Conheço Vera Abbud, a palhaça Emily, há 21 anos. Fizemos juntos um espetáculo chamado Jogando no Quintal. Lembro do dia em que a conheci na casa de César Gouveia, antigo besteirologista, Dr. Cisar Parker, em um ensaio. Eu era ainda um jovem palhaço, ela já era a primeira palhaça dos Doutores da Alegria. Mesmo nunca tendo visto ela em cena, esse ensaio fez meu queixo cair, por um simples motivo: estado de presença. Quando Emily chegava, era impossível não colar nela! Ela está ali viva, nada é feito ou elaborado, tudo acontece no momento que deve acontecer.

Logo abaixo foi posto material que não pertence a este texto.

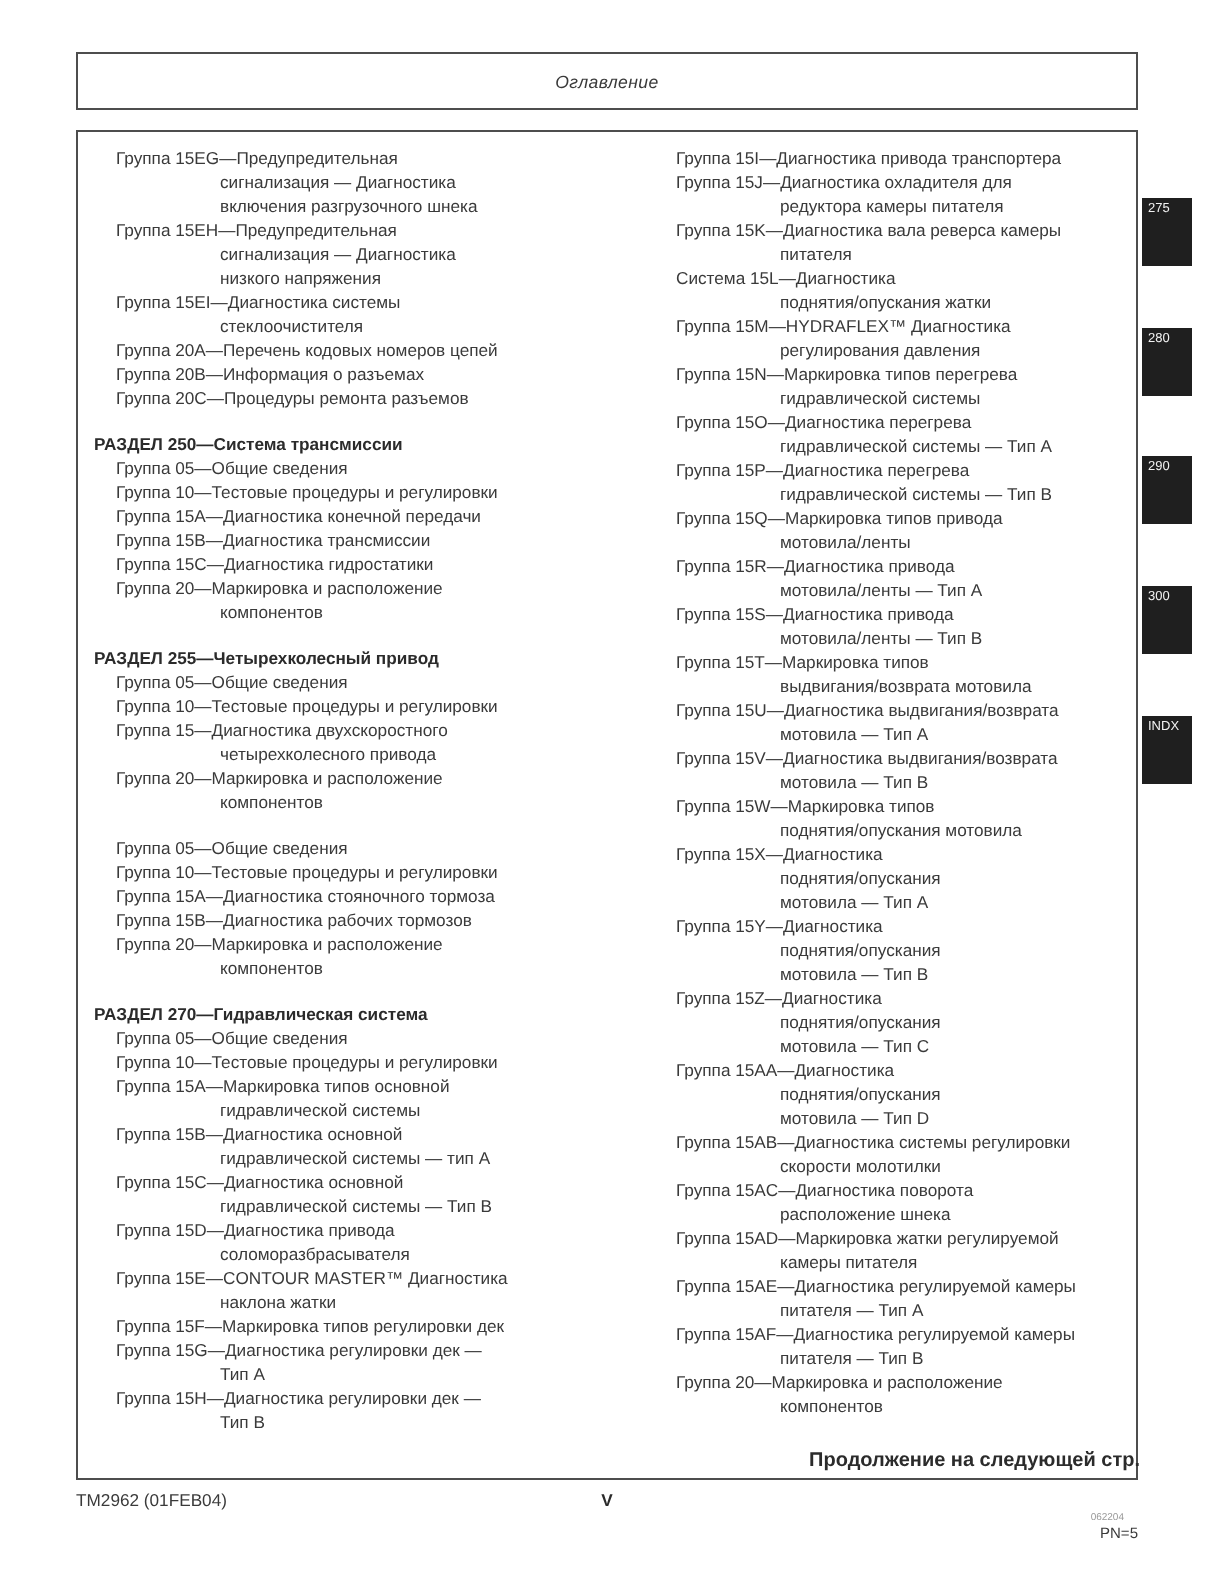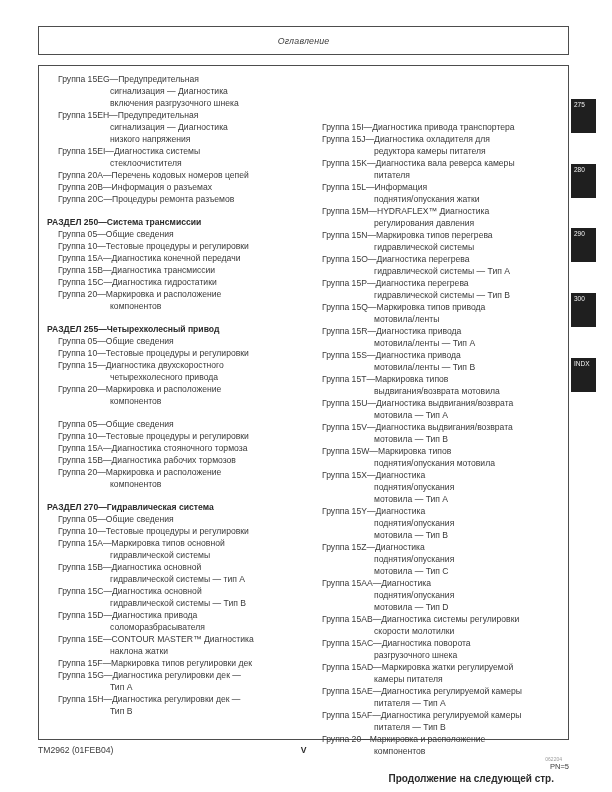--- a/index.html
+++ b/index.html
@@ -13,21 +13,21 @@
     border:1px solid #4d4d4d;
     display:flex; align-items:center; justify-content:center;
   }
   .header-title { font-size:8.8px; font-style:italic; color:#3a3a3a; letter-spacing:0.2px; }
   .content-box {
     position:absolute; left:38px; top:65px; width:529px; height:673px;
     border:1px solid #4d4d4d;
   }
   .col { position:absolute; top:7px; font-size:8.6px; line-height:12px; }
   .col-left  { left:8px;  width:268px; }
-  .col-right { left:272px; width:249px;margin-top:48px; }
+  .col-right { left:288px; width:249px; }
   .toc-block + .toc-block { margin-top:11px; }
   .toc-header { font-weight:bold; color:#2b2b2b; white-space:nowrap; }
   .toc-line { white-space:nowrap; }
   .toc-line.first { padding-left:11px; }
   .toc-line.cont  { padding-left:63px; }
   .continuation-note {
     margin-top:16px; padding-right:6px; text-align:right;
     font-weight:bold; color:#2b2b2b; font-size:10px;
   }
   .tabs { position:absolute; left:0; top:0; width:612px; height:792px; pointer-events:none; }
@@ -124,21 +124,21 @@
           <div class="toc-line cont">Тип B</div>
         </div>
       </div>
     <div class="col col-right" id="col-right">
         <div class="toc-block">
           <div class="toc-line first">Группа 15I—Диагностика привода транспортера</div>
           <div class="toc-line first">Группа 15J—Диагностика охладителя для</div>
           <div class="toc-line cont">редуктора камеры питателя</div>
           <div class="toc-line first">Группа 15K—Диагностика вала реверса камеры</div>
           <div class="toc-line cont">питателя</div>
-          <div class="toc-line first">Группа 15L—Информация</div>
+          <div class="toc-line first">Система 15L—Диагностика</div>
           <div class="toc-line cont">поднятия/опускания жатки</div>
           <div class="toc-line first">Группа 15M—HYDRAFLEX™ Диагностика</div>
           <div class="toc-line cont">регулирования давления</div>
           <div class="toc-line first">Группа 15N—Маркировка типов перегрева</div>
           <div class="toc-line cont">гидравлической системы</div>
           <div class="toc-line first">Группа 15O—Диагностика перегрева</div>
           <div class="toc-line cont">гидравлической системы — Тип A</div>
           <div class="toc-line first">Группа 15P—Диагностика перегрева</div>
           <div class="toc-line cont">гидравлической системы — Тип B</div>
           <div class="toc-line first">Группа 15Q—Маркировка типов привода</div>
@@ -163,21 +163,21 @@
           <div class="toc-line cont">мотовила — Тип B</div>
           <div class="toc-line first">Группа 15Z—Диагностика</div>
           <div class="toc-line cont">поднятия/опускания</div>
           <div class="toc-line cont">мотовила — Тип C</div>
           <div class="toc-line first">Группа 15AA—Диагностика</div>
           <div class="toc-line cont">поднятия/опускания</div>
           <div class="toc-line cont">мотовила — Тип D</div>
           <div class="toc-line first">Группа 15AB—Диагностика системы регулировки</div>
           <div class="toc-line cont">скорости молотилки</div>
           <div class="toc-line first">Группа 15AC—Диагностика поворота</div>
-          <div class="toc-line cont">разгрузочного шнека</div>
+          <div class="toc-line cont">расположение шнека</div>
           <div class="toc-line first">Группа 15AD—Маркировка жатки регулируемой</div>
           <div class="toc-line cont">камеры питателя</div>
           <div class="toc-line first">Группа 15AE—Диагностика регулируемой камеры</div>
           <div class="toc-line cont">питателя — Тип A</div>
           <div class="toc-line first">Группа 15AF—Диагностика регулируемой камеры</div>
           <div class="toc-line cont">питателя — Тип B</div>
           <div class="toc-line first">Группа 20—Маркировка и расположение</div>
           <div class="toc-line cont">компонентов</div>
         </div>
         <div class="continuation-note">Продолжение на следующей стр.</div>

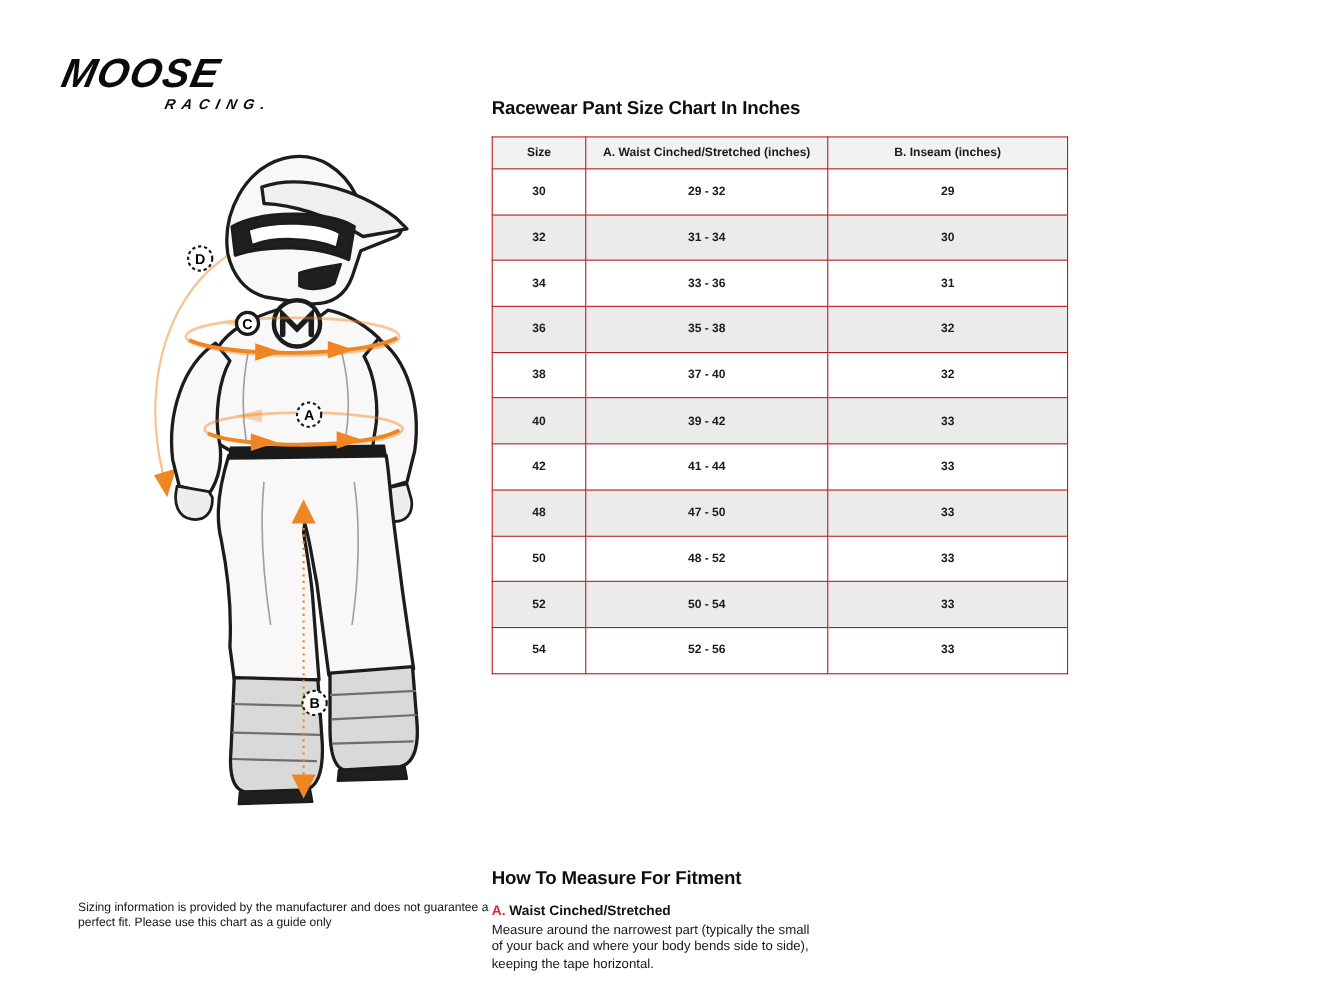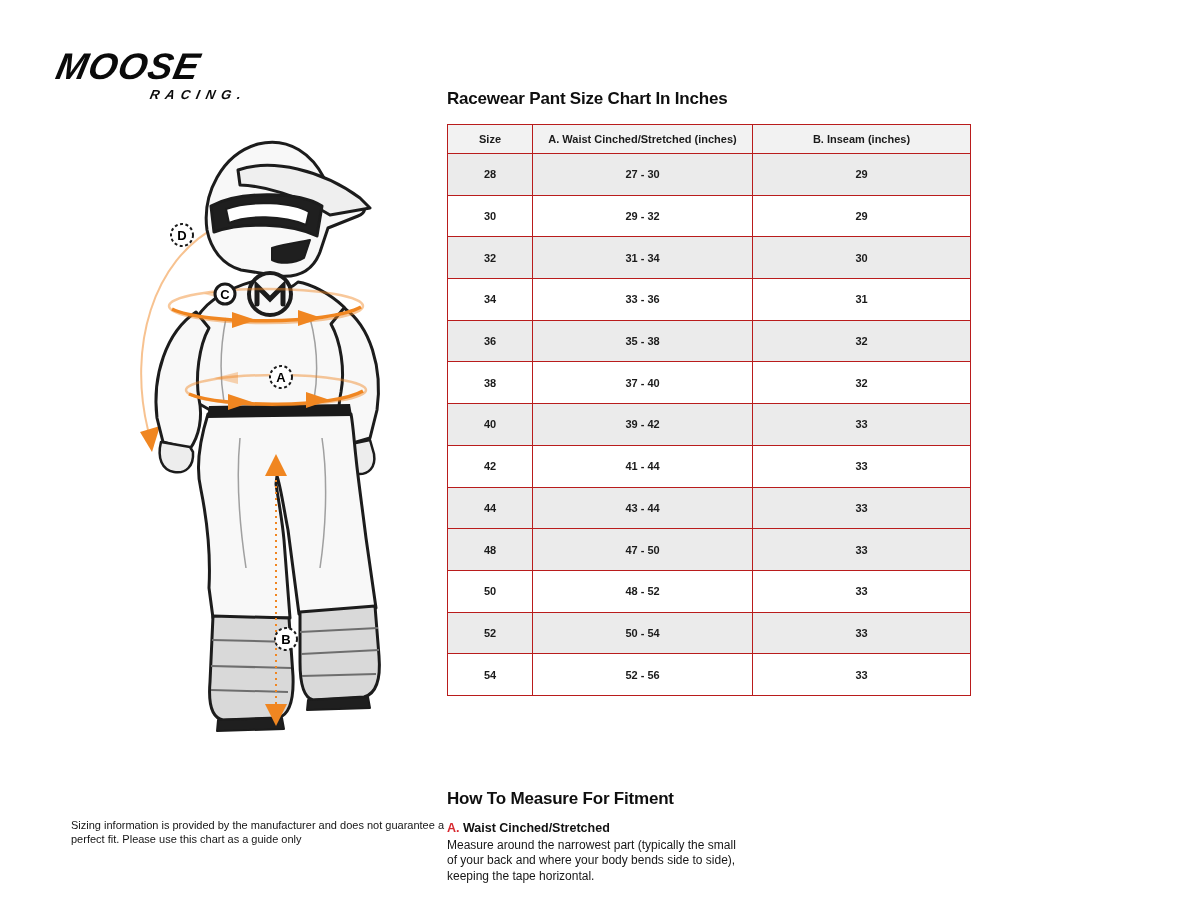--- a/index.html
+++ b/index.html
@@ -150,25 +150,20 @@
         <col class="c-inseam">
       </colgroup>
     <thead>
       <tr>
         <th>Size</th>
         <th>A. Waist Cinched/Stretched (inches)</th>
         <th>B. Inseam (inches)</th>
       </tr>
     </thead>
     <tbody>
-        <tr class="alt">
-          <td>28</td>
-          <td>27 - 30</td>
-          <td>29</td>
-        </tr>
         <tr>
           <td>30</td>
           <td>29 - 32</td>
           <td>29</td>
         </tr>
         <tr class="alt">
           <td>32</td>
           <td>31 - 34</td>
           <td>30</td>
         </tr>
@@ -188,25 +183,20 @@
           <td>32</td>
         </tr>
         <tr class="alt">
           <td>40</td>
           <td>39 - 42</td>
           <td>33</td>
         </tr>
         <tr>
           <td>42</td>
           <td>41 - 44</td>
-          <td>33</td>
-        </tr>
-        <tr class="alt">
-          <td>44</td>
-          <td>43 - 44</td>
           <td>33</td>
         </tr>
         <tr class="alt">
           <td>48</td>
           <td>47 - 50</td>
           <td>33</td>
         </tr>
         <tr>
           <td>50</td>
           <td>48 - 52</td>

Desse dia em diante tive muitas aulas maravilhosas sobre palhaçaria com ela, mesmo que ela não soubesse. Convivemos assim por mais de 10 anos, eu sempre indo assistir aos outros espetáculos das outras companhias dela, fã mesmo, desses de carteirinha. Por um período não trabalhamos juntos, até que este ano nos encontramos novamente no Hospital do Grajaú. E mais uma vez, logo de início foi impressionante ver seu estado de presença.
O universo digital é um campo bastante limitador para o palhaço. Os movimentos e as mágicas se tornam limitadas, quando a gente inventa de cantar em dupla, a música vira uma massa sonora inaudível, a conexão é um desafio. Mas o digital possibilita também muitas experiências lúdicas. Por exemplo: os aplicativos transformam os palhaços no que eles imaginarem, seja um super-herói, uma laranja, uma cenoura ou uma ema. Mas não basta que o palhaço diga à criança que é um super-herói. As perguntas chegam: por que ele está lá? Como chegou? Para que veio? Nessas questões moram a presença. Tudo vem do momento.
Visitamos um garotinho de 2 para 3 anos de idade, aprendendo as palavras e as gestualidades. Ele estava amuado por conta do seu estado de saúde. Sua mãe, muito feliz com a nossa presença, insistia para que ele fizesse coisas que havia aprendido. Talvez por sentir orgulho do aprendizado, talvez por querer que ficássemos tão felizes como ela estava.
Emily, percebendo o estado em que se encontrava a criança, pegou o violão e começou a tocar uma música mais tranquila. A mãe ainda insistiu algumas vezes para que o menino mandasse beijo ou desse risada, mas ele só queria contemplar, ficar quieto vendo e escutando os palhaços. A mãe também acabou acalmando: ela também precisava contemplar, estar ali, sem mais. Eu também contemplei, minha parceira e a mudança de estado, tanto da criança, como da mãe.
Tenho um ano inteiro para aprender com a minha nova/velha parceira, um reencontro que alimenta o coração, e só tenho a agradecer a oportunidade, presencial ou virtual, o que importa é aproveitar esse tempo.